Barry Freundel leaving D.C. Superior Court House after pleading guilty 
It is the season of repentance. The former rabbi at Washington DC’s Kesher Israel Congregation, Barry Freundel, has issued a public apology (available in its entirety at the Washington Jewish Week) to the many women he secretly viewed and video-recorded as they undressed for immersion into a Mikvah.

I can’t read his mind. So I cannot be 100% sure his apology is sincere. But it does seem to be. He is contrite and I tend to believe him. I think he finally realizes what he did and the impact it had – not only on the women directly affected by it, but on the Orthodox rabbinate – specifically those of the Modern Orthodox camp - and the entire Jewish community.

The more prestige a person achieves in life – the greater the fall from grace it is when he fails so miserably and deliberately at his mission.
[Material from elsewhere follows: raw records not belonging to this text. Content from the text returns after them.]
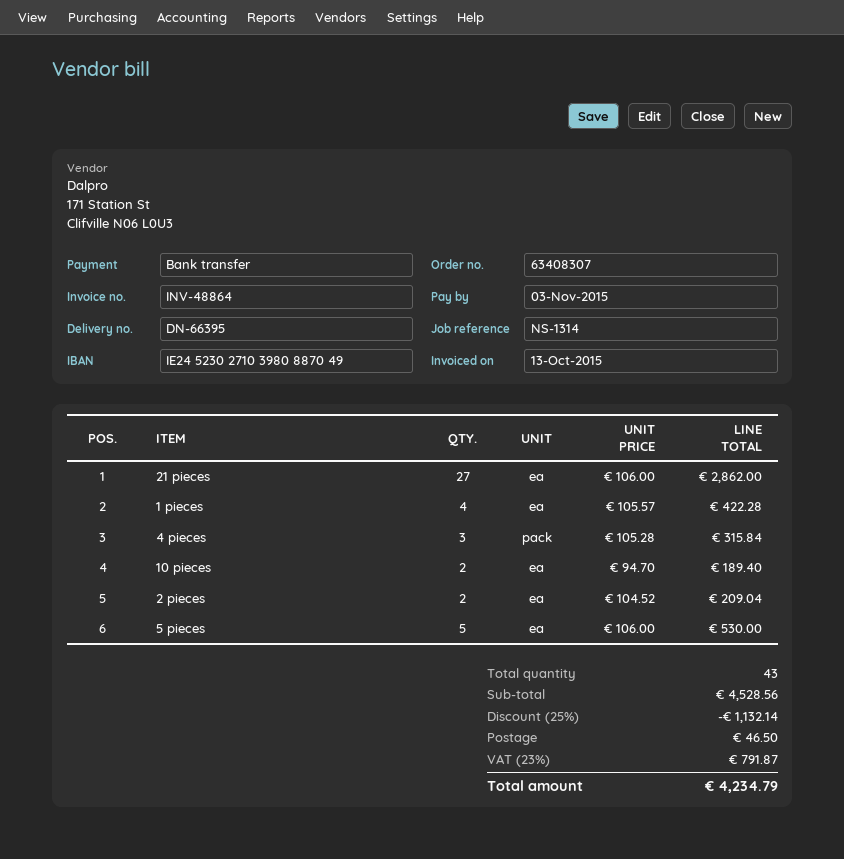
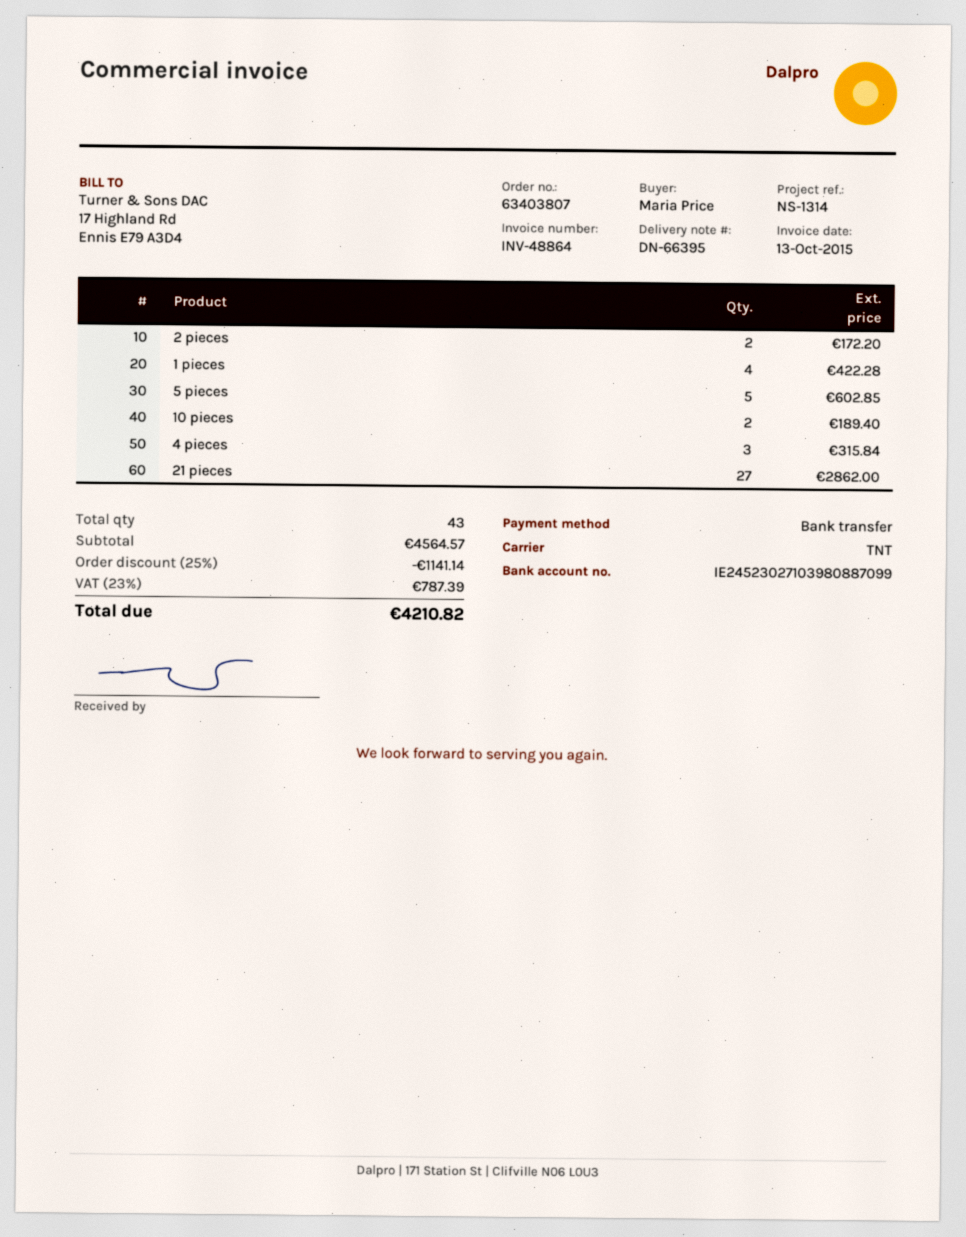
order number: 63408307 -> 63403807
bank account: IE24523027103980887049 -> IE24523027103980887099
2 pieces: 2 for 209.04 -> 2 for 172.20
5 pieces: 5 for 530.00 -> 5 for 602.85
subtotal: 4528.56 -> 4564.57
discount: 25% = 1132.14 -> 25% = 1141.14
shipping: 46.50 -> none
tax: 23% = 791.87 -> 23% = 787.39
total: 4234.79 -> 4210.82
Barry Freundel’s fall from grace was immense. He was one of the most respected Rabbis in Modern Orthodoxy -  considered an expert in matters of conversion to Judaism.

Barry Freundel may now be the most disgraced rabbi in all of Modern Orthodoxy. He has lost it all. His reputation, his wife, and now sits in prison – serving a 6 and ½ year sentence for the crime of voyeurism. 52 counts of it.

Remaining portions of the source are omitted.